# Dog Humor



## imamurph (Apr 15, 2008)

ound:ound:ound:


----------



## Moko (Dec 11, 2007)

OMG! I was just showing one of the neighborhood sweeties how to do that with a dog!


----------



## Judy A (Jan 13, 2007)

Cute......:biggrin1:


----------



## Me&2Girls (May 11, 2007)

That's a funny one.


----------



## havaluv (Oct 15, 2007)

Hahahahaha! I must be a little dull, that one took me a moment! :becky: ound:


----------



## CapotesMom (Apr 3, 2007)

dont feel bad shelly..took me a second too..lol


----------



## Jill in Mich (Feb 24, 2008)

You mean that's not how you approach a baby? Uh oh.... But what if they bite???


----------



## Doggie Nut (Oct 20, 2006)

Ok....I get it....finally!

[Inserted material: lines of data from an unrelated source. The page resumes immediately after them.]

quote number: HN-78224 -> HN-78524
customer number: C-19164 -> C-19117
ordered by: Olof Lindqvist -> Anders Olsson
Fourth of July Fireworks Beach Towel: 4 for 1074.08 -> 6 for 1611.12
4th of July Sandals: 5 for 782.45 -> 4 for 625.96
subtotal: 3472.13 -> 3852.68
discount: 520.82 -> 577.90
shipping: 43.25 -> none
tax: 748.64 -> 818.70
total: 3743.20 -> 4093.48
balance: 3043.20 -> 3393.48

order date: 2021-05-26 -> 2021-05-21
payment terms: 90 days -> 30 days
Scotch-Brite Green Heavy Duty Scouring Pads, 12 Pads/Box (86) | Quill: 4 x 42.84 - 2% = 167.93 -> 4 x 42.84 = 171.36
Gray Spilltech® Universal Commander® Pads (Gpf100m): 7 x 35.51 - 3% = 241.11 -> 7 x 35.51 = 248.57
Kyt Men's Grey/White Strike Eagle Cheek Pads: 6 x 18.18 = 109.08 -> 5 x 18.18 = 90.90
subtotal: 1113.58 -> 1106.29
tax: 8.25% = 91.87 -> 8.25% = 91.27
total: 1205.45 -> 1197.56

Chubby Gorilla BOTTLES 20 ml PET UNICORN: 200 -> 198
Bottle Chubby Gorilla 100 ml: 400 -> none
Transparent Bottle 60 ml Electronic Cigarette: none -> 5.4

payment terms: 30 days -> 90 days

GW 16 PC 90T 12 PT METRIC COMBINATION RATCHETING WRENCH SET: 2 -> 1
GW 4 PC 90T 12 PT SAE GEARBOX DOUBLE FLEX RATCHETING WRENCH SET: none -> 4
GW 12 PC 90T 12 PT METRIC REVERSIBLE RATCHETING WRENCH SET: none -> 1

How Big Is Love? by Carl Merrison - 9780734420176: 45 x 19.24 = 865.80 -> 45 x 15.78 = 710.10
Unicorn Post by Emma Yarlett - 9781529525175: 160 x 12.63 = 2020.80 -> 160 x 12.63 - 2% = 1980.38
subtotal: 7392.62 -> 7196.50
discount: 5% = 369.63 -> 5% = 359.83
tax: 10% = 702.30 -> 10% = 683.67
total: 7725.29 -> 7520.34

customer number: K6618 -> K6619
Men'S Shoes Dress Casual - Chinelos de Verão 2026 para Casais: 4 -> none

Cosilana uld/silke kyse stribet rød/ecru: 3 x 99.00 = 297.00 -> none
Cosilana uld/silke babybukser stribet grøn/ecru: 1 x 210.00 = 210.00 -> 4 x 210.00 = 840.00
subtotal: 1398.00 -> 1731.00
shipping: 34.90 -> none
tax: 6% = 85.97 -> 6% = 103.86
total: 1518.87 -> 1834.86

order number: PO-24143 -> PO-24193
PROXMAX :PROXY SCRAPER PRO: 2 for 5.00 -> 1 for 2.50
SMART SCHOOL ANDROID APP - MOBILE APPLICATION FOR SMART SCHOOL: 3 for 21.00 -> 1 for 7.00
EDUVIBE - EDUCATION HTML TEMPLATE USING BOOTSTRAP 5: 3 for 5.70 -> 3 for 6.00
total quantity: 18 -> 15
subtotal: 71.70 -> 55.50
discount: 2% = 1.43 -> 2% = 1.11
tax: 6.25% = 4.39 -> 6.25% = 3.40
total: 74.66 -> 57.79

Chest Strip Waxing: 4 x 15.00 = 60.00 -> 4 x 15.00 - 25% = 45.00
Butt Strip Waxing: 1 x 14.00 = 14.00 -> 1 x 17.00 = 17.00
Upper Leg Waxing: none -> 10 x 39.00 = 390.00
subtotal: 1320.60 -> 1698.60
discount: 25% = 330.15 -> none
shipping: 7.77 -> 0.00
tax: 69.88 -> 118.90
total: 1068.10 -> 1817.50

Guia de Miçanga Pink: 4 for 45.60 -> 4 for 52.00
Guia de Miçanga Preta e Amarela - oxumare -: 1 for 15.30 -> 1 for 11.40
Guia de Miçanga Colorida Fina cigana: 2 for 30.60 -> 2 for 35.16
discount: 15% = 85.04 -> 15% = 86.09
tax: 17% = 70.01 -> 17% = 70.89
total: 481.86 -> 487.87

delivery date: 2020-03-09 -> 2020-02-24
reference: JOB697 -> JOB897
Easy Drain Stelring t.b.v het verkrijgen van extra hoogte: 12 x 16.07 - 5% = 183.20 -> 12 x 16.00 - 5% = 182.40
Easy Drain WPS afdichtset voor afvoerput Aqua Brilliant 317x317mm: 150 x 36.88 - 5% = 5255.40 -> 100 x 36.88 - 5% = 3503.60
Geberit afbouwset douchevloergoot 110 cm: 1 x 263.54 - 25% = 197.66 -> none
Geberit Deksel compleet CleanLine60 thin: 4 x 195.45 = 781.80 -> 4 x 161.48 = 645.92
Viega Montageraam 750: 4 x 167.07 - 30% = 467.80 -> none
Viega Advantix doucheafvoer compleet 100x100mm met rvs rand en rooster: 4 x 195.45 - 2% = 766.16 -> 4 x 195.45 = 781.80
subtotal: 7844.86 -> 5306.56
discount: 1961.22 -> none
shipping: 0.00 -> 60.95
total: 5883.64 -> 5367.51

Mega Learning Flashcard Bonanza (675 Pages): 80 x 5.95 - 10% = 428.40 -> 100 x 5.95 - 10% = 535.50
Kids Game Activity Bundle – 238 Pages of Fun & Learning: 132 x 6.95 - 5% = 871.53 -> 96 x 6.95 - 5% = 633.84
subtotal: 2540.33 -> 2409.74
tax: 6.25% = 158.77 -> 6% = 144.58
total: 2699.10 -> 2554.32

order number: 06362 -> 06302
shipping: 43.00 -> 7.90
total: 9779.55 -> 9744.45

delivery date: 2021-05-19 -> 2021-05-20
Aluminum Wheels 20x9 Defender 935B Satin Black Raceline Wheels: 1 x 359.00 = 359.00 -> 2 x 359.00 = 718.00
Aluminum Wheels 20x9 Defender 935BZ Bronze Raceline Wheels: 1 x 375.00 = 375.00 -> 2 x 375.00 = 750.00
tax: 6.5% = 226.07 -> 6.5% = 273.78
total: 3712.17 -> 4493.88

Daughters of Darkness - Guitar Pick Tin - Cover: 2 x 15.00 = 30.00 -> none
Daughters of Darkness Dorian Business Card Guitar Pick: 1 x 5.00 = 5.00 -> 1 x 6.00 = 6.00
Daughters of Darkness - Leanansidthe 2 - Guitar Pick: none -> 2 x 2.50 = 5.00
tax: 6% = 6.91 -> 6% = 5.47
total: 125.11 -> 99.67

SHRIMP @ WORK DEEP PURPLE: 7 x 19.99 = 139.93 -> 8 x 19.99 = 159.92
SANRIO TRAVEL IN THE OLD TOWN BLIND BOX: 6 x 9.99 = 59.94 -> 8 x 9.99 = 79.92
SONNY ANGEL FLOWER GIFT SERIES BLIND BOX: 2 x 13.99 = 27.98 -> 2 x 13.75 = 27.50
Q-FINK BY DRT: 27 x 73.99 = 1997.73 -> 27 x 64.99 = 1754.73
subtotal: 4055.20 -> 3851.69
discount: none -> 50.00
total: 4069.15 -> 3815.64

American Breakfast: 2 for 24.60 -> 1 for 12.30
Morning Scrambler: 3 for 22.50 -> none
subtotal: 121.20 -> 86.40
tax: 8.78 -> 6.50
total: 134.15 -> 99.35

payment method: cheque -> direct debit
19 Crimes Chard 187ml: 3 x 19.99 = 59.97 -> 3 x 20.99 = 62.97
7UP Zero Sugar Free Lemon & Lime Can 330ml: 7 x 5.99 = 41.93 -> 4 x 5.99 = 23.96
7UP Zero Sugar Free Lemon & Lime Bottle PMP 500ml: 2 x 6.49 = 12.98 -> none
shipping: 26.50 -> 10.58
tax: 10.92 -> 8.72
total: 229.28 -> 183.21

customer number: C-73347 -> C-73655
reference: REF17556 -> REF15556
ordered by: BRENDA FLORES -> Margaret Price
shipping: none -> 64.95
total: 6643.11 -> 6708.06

I'm a bit slow on these sometimes!!:biggrin1:


----------



## Cheryl (Mar 17, 2007)

I have looked at this joke a couple times, and I am going out on a limb to admit I do not get it. 
Sorry! 

Is it a dog hand signal that I do not know?

Is he putting his hand out for the child to lick?

For those who get it, please spread the word. I will forever be embarrassed for my seemingly lack of sense of humor, but at least I will understand.


----------



## imamurph (Apr 15, 2008)

Cheryl,


A non threatening way to approach a dog is to let it smell the back of your hand.
The dog owner in the cartoon is approching the baby that way..


----------



## Cheryl (Mar 17, 2007)

OK, Dianne, I feel better knowing and now it is funny. I am not normally so clueless on a joke.


----------



## imamurph (Apr 15, 2008)

Oh, if it makes you feel any better.."I" can be very clueless!


----------



## The Fussy Puppy Gang (May 21, 2007)

Don't feel bad, Cheryl. I'm pretty clueless most days!

If it makes you feel better, the cartoon made me think of dog strollers before I noticed the hand she was offering.

It's a cute cartoon!

Wanda


----------